Surely, you didn’t think I was going to stop my hasty populating of the broccoli archives with just one new recipe, right? I mean, sure, the slaw is still a star. The fritters were great. But when your kid likes broccoli, you will always be on the hunt for new and more advanced Methods of Broccoli Implementation. These days, I’ll read a recipe for a cauliflower dish in a magazine and think: broccoli would work here. I had a watercress salad at a restaurant in which the finest dusting of flavorful breadcrumbs clung to every leaf and thought: broccoli. I roasted potatoes with garlic and a little lemon zest and kicked myself: should have included broccoli. I guess you could argue that the obsession has spun off its toddler axis and landed squarely on the mama-ship. These things, they happen.
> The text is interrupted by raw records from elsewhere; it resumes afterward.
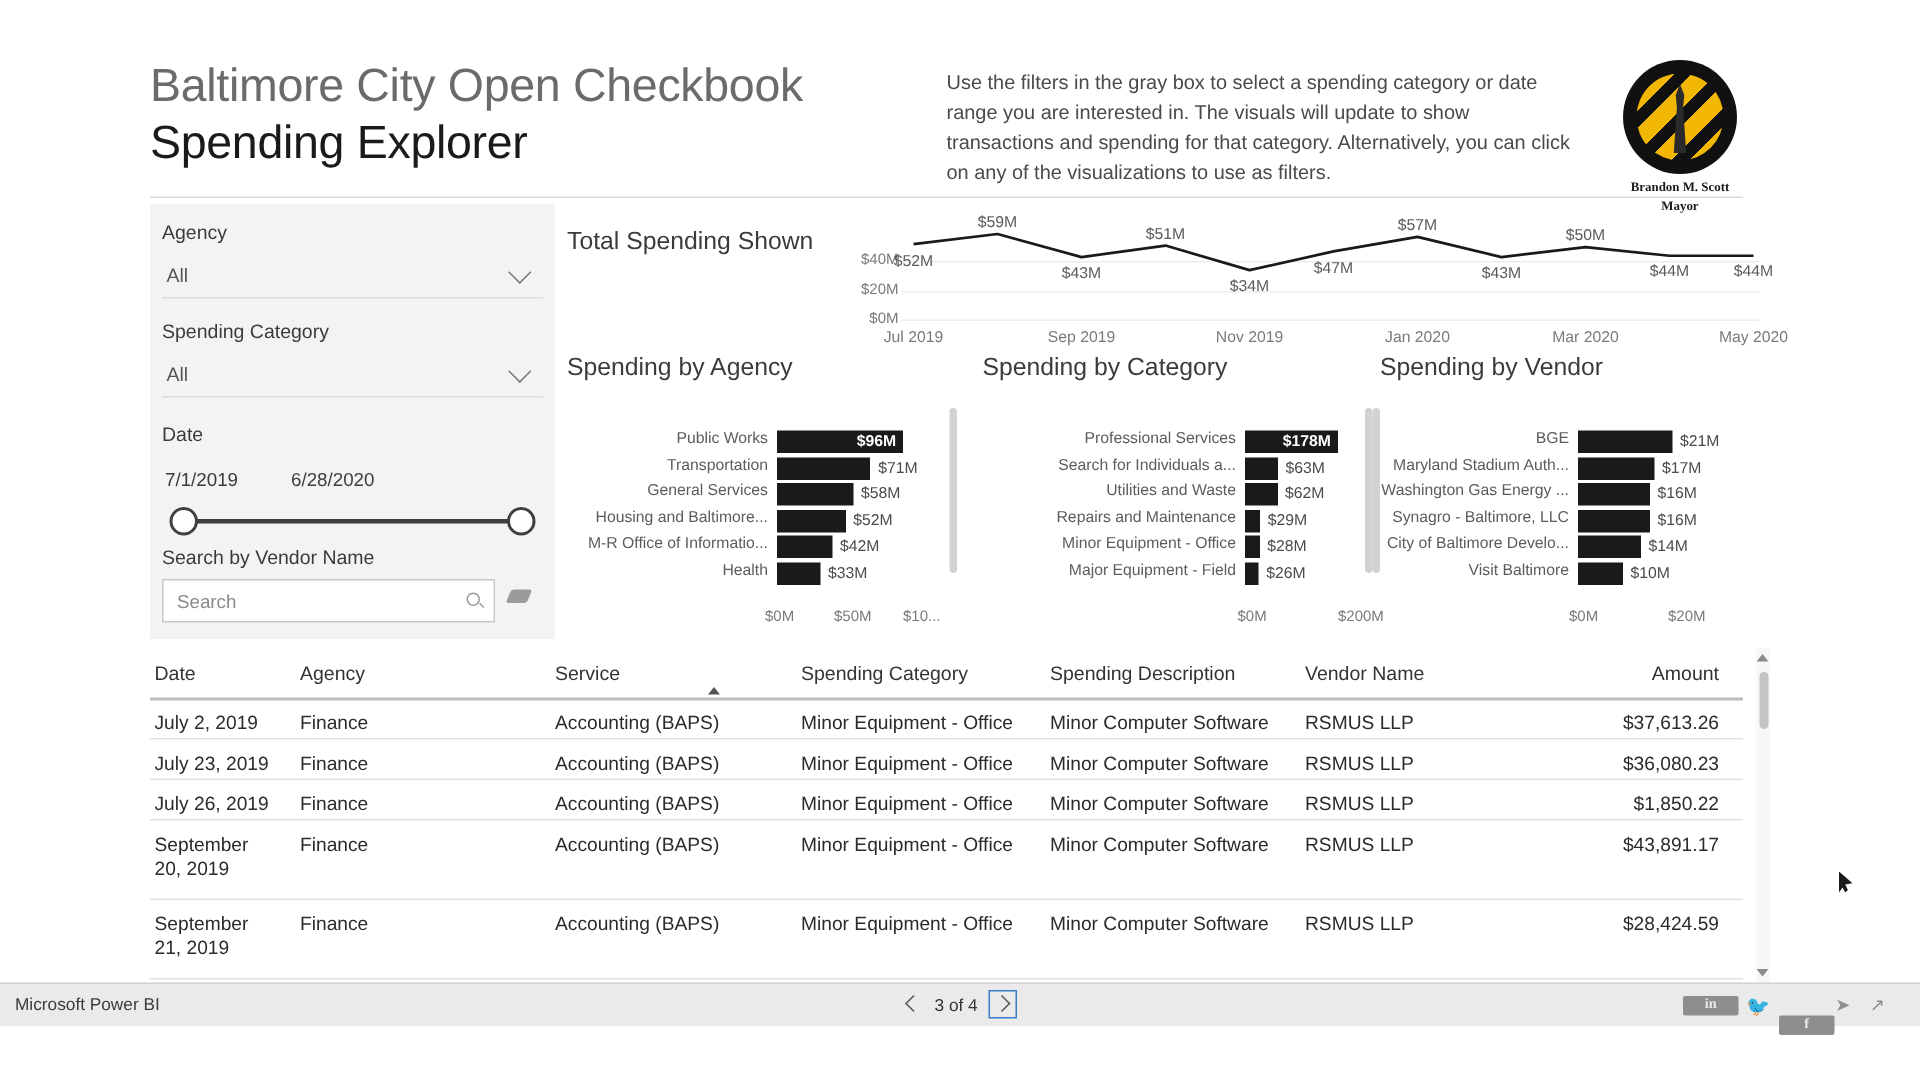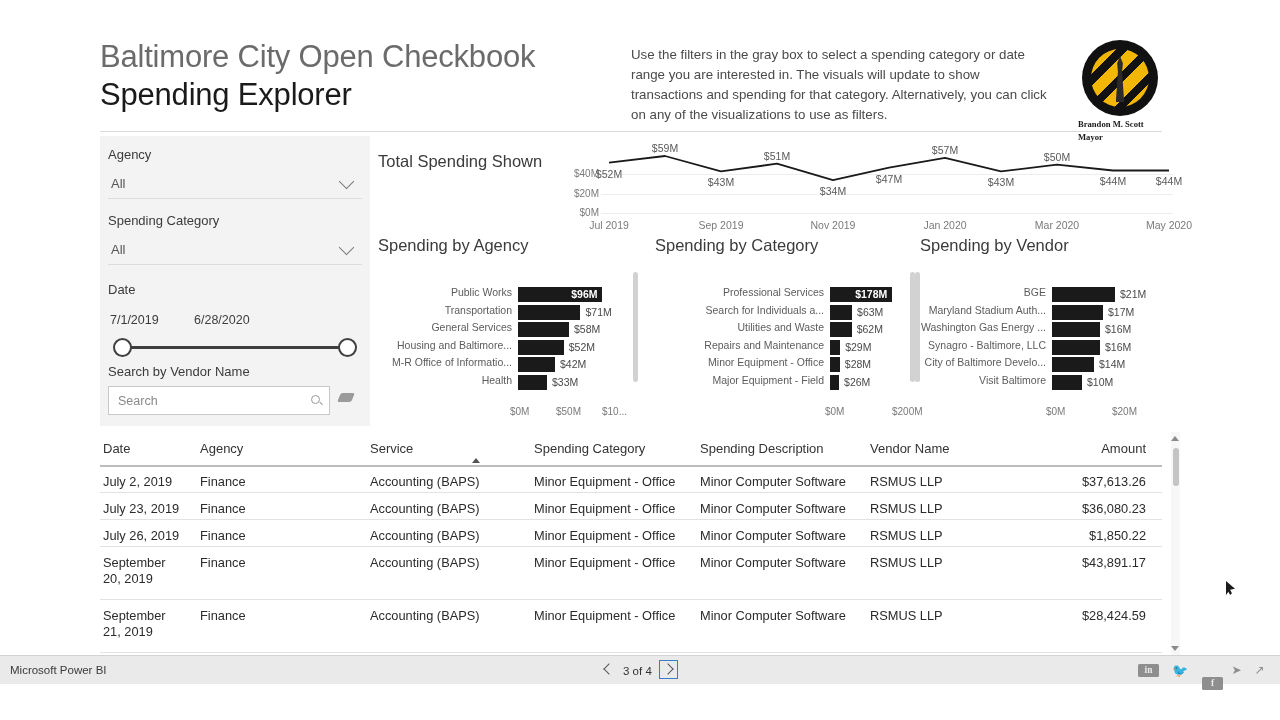--- a/index.html
+++ b/index.html
@@ -24,21 +24,21 @@
   .title-line2 {
     font-size: 31px; color: #1a1a1a; font-weight: 400;
     letter-spacing: -0.2px; line-height: 38px; white-space: nowrap;
   }
   .intro-text {
     position: absolute; left: 631px; top: 45px; width: 420px;
     font-size: 13.3px; line-height: 20px; color: #4a4a4a;
   }
   .seal-wrap {
     position: absolute; left: 1078px; top: 40px;
-    width: 84px; 
+    width: 84px; text-align: center;
   }
   .seal {
     width: 76px; height: 76px; margin: 0 auto;
     border-radius: 50%;
     background: #111111;
     position: relative; overflow: hidden;
   }
   .seal-inner {
     position: absolute; left: 9px; top: 9px; width: 58px; height: 58px;
     border-radius: 50%;
@@ -217,21 +217,21 @@
     border-top: 1.5px solid #555555; border-right: 1.5px solid #555555;
   }
   .pg-prev { left: 7px; transform: rotate(-135deg); }
   .pg-next { left: 66px; transform: rotate(45deg); }
   .pg-next-box {
     position: absolute; left: 61px; top: 4px; width: 19px; height: 19px;
     border: 1.5px solid #3a7cc7;
   }
   .sb-icons { position: absolute; right: 8px; top: 0; height: 29px; }
   .sb-ic {
-    position: absolute; top: 8px; width: 21px; height: 13px;
+    position: absolute; top: 8px; width: 37px; height: 13px;
   }
   .ic-box { background: #8e8e8e; border-radius: 1.5px; position: relative; }
   .ic-box .glyph {
     position: absolute; inset: 0; color: #eaeaea; font-size: 9.5px;
     font-weight: 700; text-align: center; line-height: 13px;
     font-family: "Liberation Serif", serif;
   }
   .ic-twitter {
     color: #8e8e8e; font-size: 13px; line-height: 13px; text-align: center;
   }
And who am I to fight the broccoli love? I started making this… well, I’m going to call it pesto but it’s less a pounded mixture of raw herbs, garlic and cheese and more a tender broccoli sauce. Anyway, I started making it over the summer. It was loosely inspired by this dish I saw on the most stunning blog, one that is in fact dangerous for me to look at because I immediately start to question everything: Why don’t we live in the French countryside? Why haven’t I ever biked home with a cluster of warm-from-the-oven baguettes prepared in the ancient style in my wicker basket? Why don’t I have any heliciculturalist (escargot farmers, of course) for neighbors and why don’t those yelling people down the hall (my actual neighbors) ever bring me freshly-dug morels? Alex, are you reading along right now? Honey, why don’t we have 14 dogs? It’s gotten to the point where I greet a new post on the blog by peeking nervously through my fingers the way you would when watching a scary movie because I’m so terrified that it will be the post that breaks my will to live a single moment longer as we previously happily did, that all there will be left to do is pack this place up, and holler “Thanks anyway for the morels!” at the yelling neighbors door as we head for the stairs/street/taxi/airport/new life, one with backyard plum trees.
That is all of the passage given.